M. le président. Je mets aux voix l’ensemble du projet de loi.

(Le projet de loi est adopté.)

M. le président. La parole est à M. le rapporteur.

M. Arnaud Leroy, rapporteur. Monsieur le secrétaire d’État, nous nous sommes vus souvent au cours de ces derniers mois pour discuter des conclusions de mon rapport sur la compétitivité des services et transports maritimes. Il contenait vingt-six propositions dont l’une, ce soir, a cheminé. J’espère que nous pourrons à nouveau en discuter au cours des mois à venir.

En tout état de cause, vous pourrez compter sur un large soutien dans cet hémicycle, au-delà des bancs de la majorité, sur la question de la croissance bleue, et d’une manière générale sur les sujets relatifs à la mer. Nous avons le devoir de rappeler aux Français que nous avons un espace maritime important, aux enjeux spatiaux d’envergure nationale – comme l’a rappelé M. Folliot. Cet espace maritime est riche de potentialités d’emplois et de recherches. Il offre des opportunités pour l’avenir, et je compte sur vous pour continuer à discuter des enjeux maritimes lors d’autres séances.

M. le président. La parole est à M. le secrétaire d’État.

M. Frédéric Cuvillier, secrétaire d’État. Je dirai simplement quelques mots, monsieur le président.

Je tiens d’abord à saluer le travail réalisé par Mme et MM. les rapporteurs. Je salue également l’ensemble des députés, quelle que soit leur sensibilité. Nous ne pouvons que nous réjouir du climat dans lequel nous avons fait progresser ce texte. Nous avons avancé rapidement – même si certains auraient préféré que ce texte eût été examiné bien avant, il y a quelques années. Il a été adopté ce soir à l’unanimité, grâce à l’esprit d’ouverture et à la souplesse des uns et des autres. L’Assemblée nationale a pris en compte cette préoccupation. Il s’agit d’un enjeu humain, d’un enjeu de sécurité : nous devons cela à nos compatriotes embarqués. Comme cela a été dit, cela permettra aussi d’améliorer notre compétitivité.

Je souhaite que le processus parlementaire se poursuive dans le même esprit, avec la même volonté d’aboutir rapidement, pour permettre au pouvoir réglementaire de prendre des décrets promptement.

M. Philippe Folliot. C’est important !

M. Frédéric Cuvillier, secrétaire d’État. Il est en effet très important que des décrets soient pris pour que la loi soit mise en application dans les meilleurs délais.

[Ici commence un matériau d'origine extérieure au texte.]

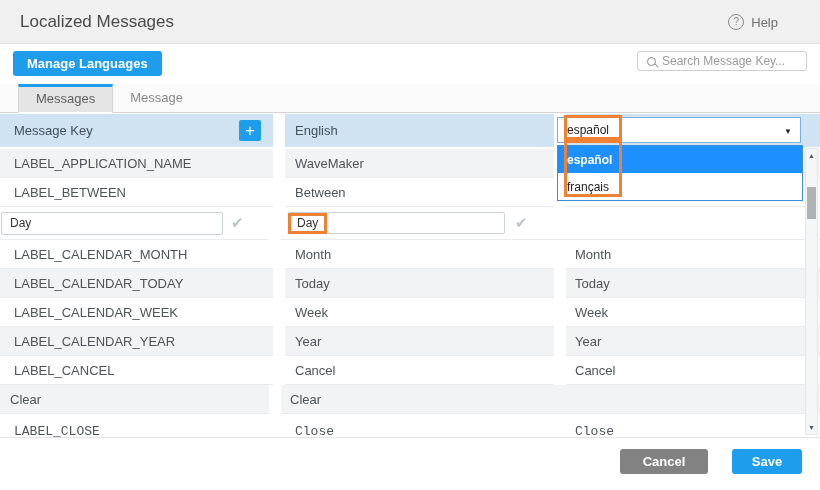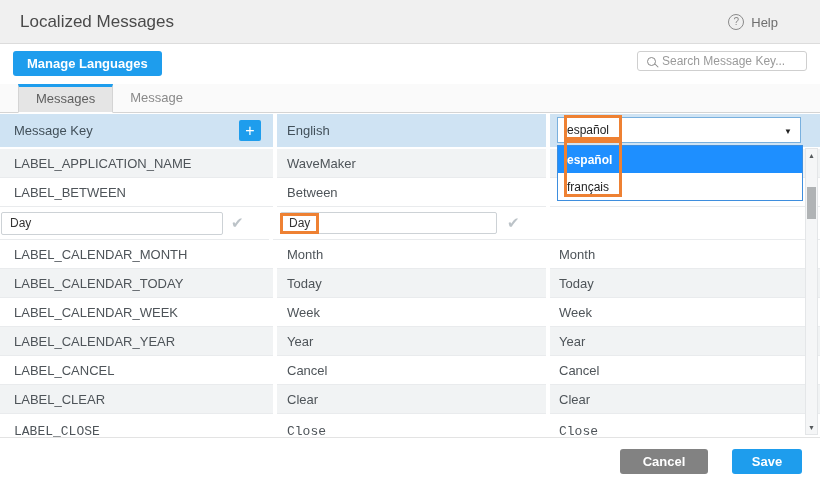--- a/index.html
+++ b/index.html
@@ -35,21 +35,21 @@
   
   .tabstrip { position:absolute; top:84px; left:0; width:820px; height:29px;
     background:#fafafa; border-bottom:1px solid #d4d4d4; display:flex; padding-left:18px; }
   .tab { height:29px; padding:0 17px; font-size:13px; color:#8a8a8a; line-height:28px; cursor:pointer; }
   .tab.active { background:#e5e5e5; border:1px solid #d4d4d4; border-top:3px solid #1e9ded;
     border-bottom:1px solid #fff; margin-bottom:-1px; color:#5f5f5f; line-height:24px; }
 
   
   .table { position:absolute; top:114px; left:0; width:820px; height:323px;
     overflow:hidden; background:#fff; }
-  .thead, .row { display:flex; gap:4px; }
+  .thead, .row { display:flex; gap:12px; }
   .thead { height:33px; margin-bottom:2px; }
   .hcell { background:#cfe3f3; color:#42505a; font-size:13px; display:flex; align-items:center; }
   .c1 { width:273px; padding-left:14px; }
   .c2 { width:269px; padding-left:10px; }
   .c3 { flex:1; padding-left:9px; }
   .add-btn { margin-left:auto; margin-right:12px; width:22px; height:21px; background:#1e9ded;
     color:#fff; border:none; border-radius:2px; font-size:16px; line-height:19px; cursor:pointer; }
   .row { height:29px; }
   .cell { display:flex; align-items:center; font-size:13px; color:#4e5info3549a;
     color:#4e5459; background:#fff; border-bottom:1px solid #e9ebed; }
@@ -221,23 +221,20 @@
             <span>LABEL_CANCEL</span>
           </div>
           <div class="cell c2">
             <span>Cancel</span>
           </div>
           <div class="cell c3">
             <span>Cancel</span>
           </div>
         </div>
         <div class="row stripe">
-          <div class="cell c1">
-            <span>LABEL_CLEAR</span>
-          </div>
           <div class="cell c2">
             <span>Clear</span>
           </div>
           <div class="cell c3">
             <span>Clear</span>
           </div>
         </div>
         <div class="row clipped">
           <div class="cell c1">
             <span>LABEL_CLOSE</span>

M. Philippe Folliot. C’est essentiel !

M. Frédéric Cuvillier, secrétaire d’État. Pour le reste, cher rapporteur, nous partageons l’ambition maritime. C’est un combat, une forme de passion : sans cette passion, nous ne serions pas ici, n’est-ce pas ? Certains la partagent, alors même qu’ils ne sont pas élus de zones littorales : cela n’en donne que plus de force à cette cause. Ce qui importe, c’est de toujours nous faire les avocats de la croissance bleue, de toujours promouvoir les potentialités de la mer, de toujours rappeler ce qu’elle peut apporter à notre nation. Nous avons tous cette conviction. Merci à tous ! (Applaudissements.)

3

Ordre du jour de la prochaine séance

M. le président. Prochaine séance, demain, à quinze heures :

Questions au Gouvernement ;

Proposition de loi relative au Contrôleur général des lieux de privation de liberté.

La séance est levée.

(La séance est levée, le mercredi 30 avril 2014, à une heure cinq.)